- **What you will do**
Only the lines from the beginning of the entries through the one that holds "[751,261,770,279] [121,290,197,309] 地图制图、" may appear in the answer, written out exactly and free of pictures.

- **Change detection outputs**
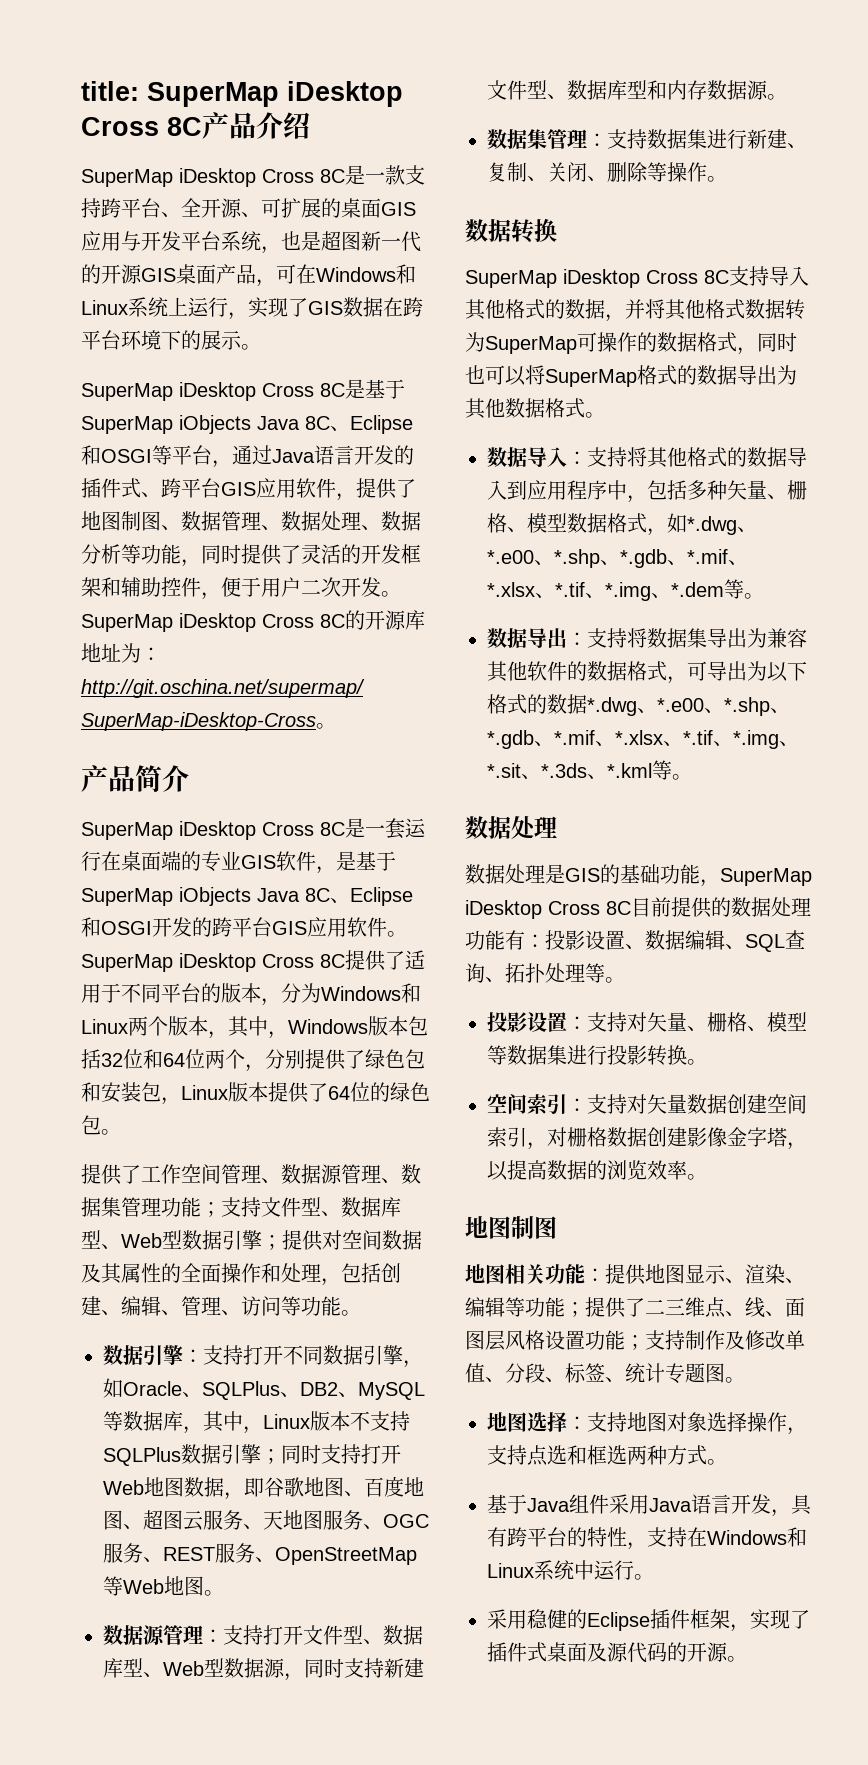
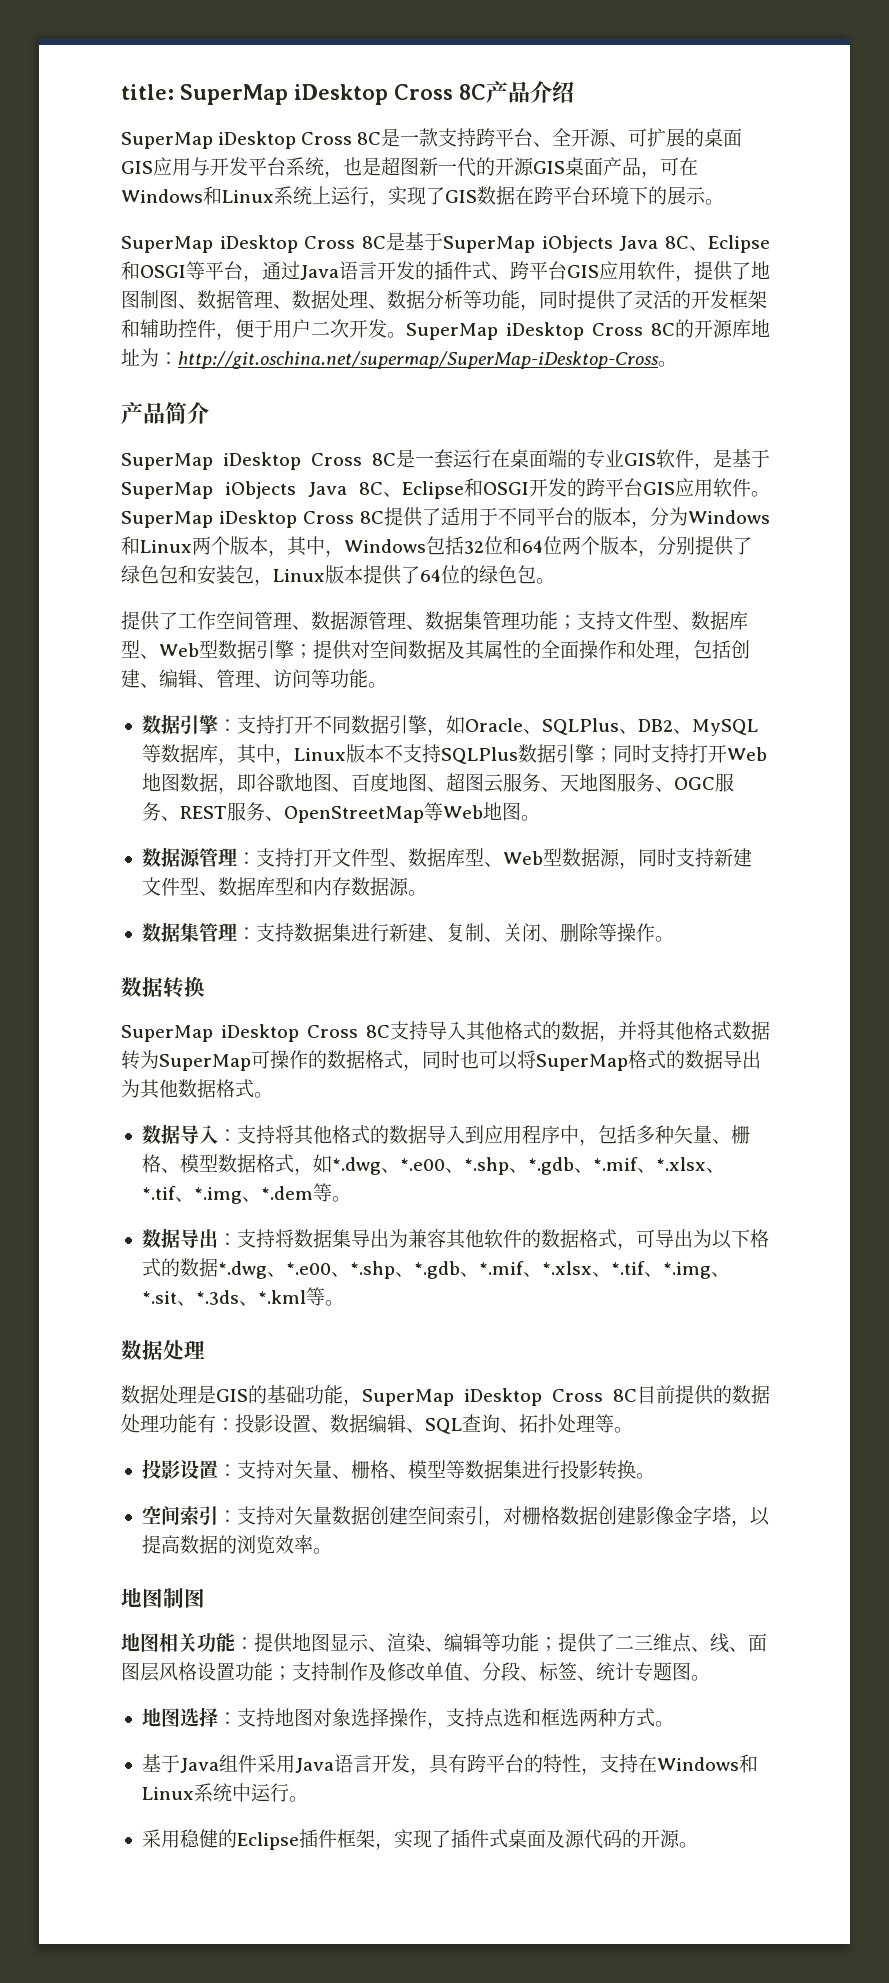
[368,1016,408,1036] 版本 -> (426, 546) none
(245, 1059) none -> [600,536,638,555] 版本

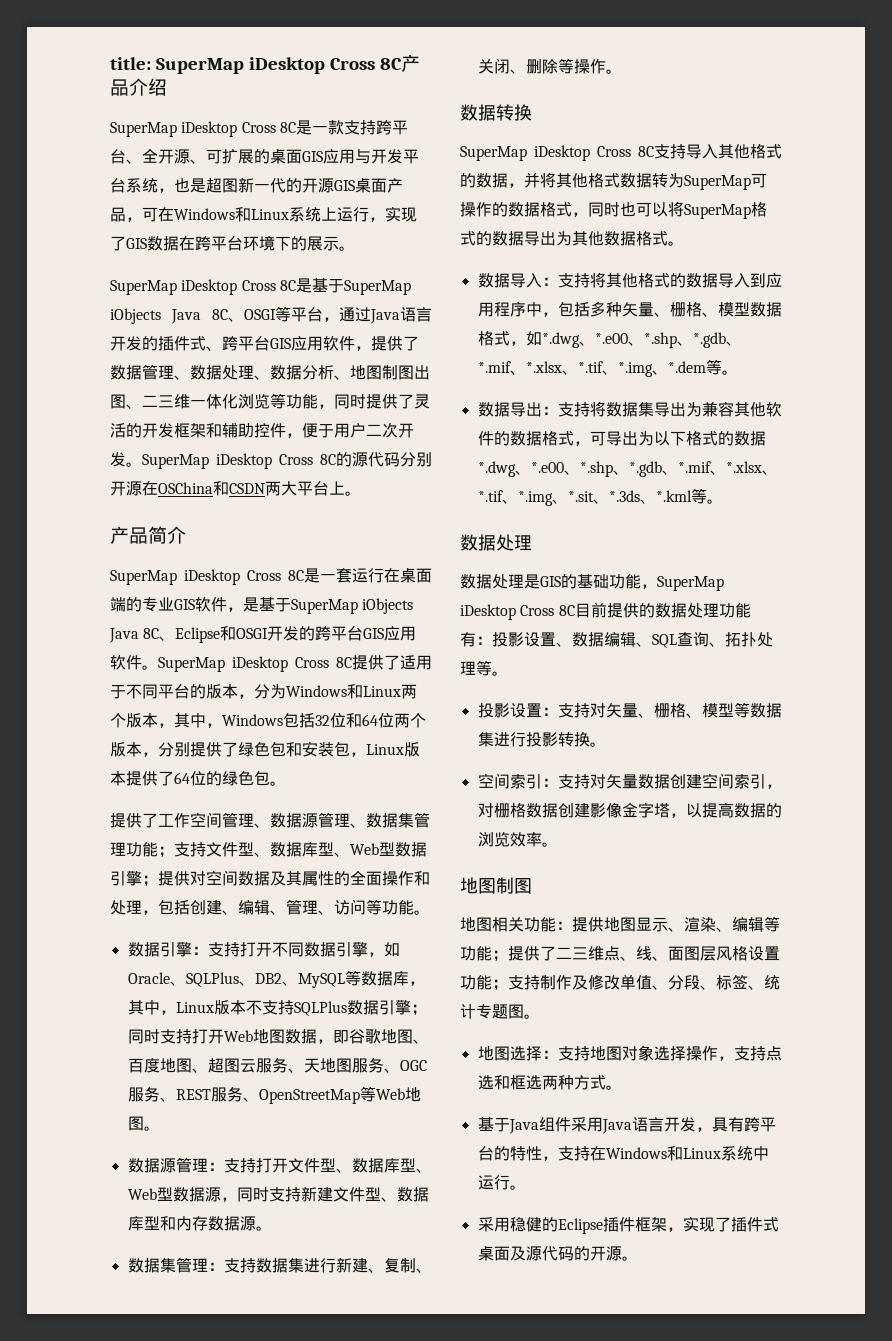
[708,235,771,253] [121,261,140,280] Eclipse和 -> (244, 319) none
[751,261,770,279] [121,290,197,309] 地图制图、 -> (419, 343) none
(463, 299) none -> [334,365,430,380] [110,393,270,409] 、地图制图出图、二三维一体化浏览
[694,319,770,338] [121,348,659,369] 开源库地址为：http://git.oschina.net/supermap/SuperMap-iDesktop-Cross -> [352,452,432,467] [110,481,345,496] 源代码分别开源在OSChina和CSDN两大平台上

- **Solution for this task**
[368,1016,408,1036] 版本 -> (426, 546) none
(245, 1059) none -> [600,536,638,555] 版本

[708,235,771,253] [121,261,140,280] Eclipse和 -> (244, 319) none
[751,261,770,279] [121,290,197,309] 地图制图、 -> (419, 343) none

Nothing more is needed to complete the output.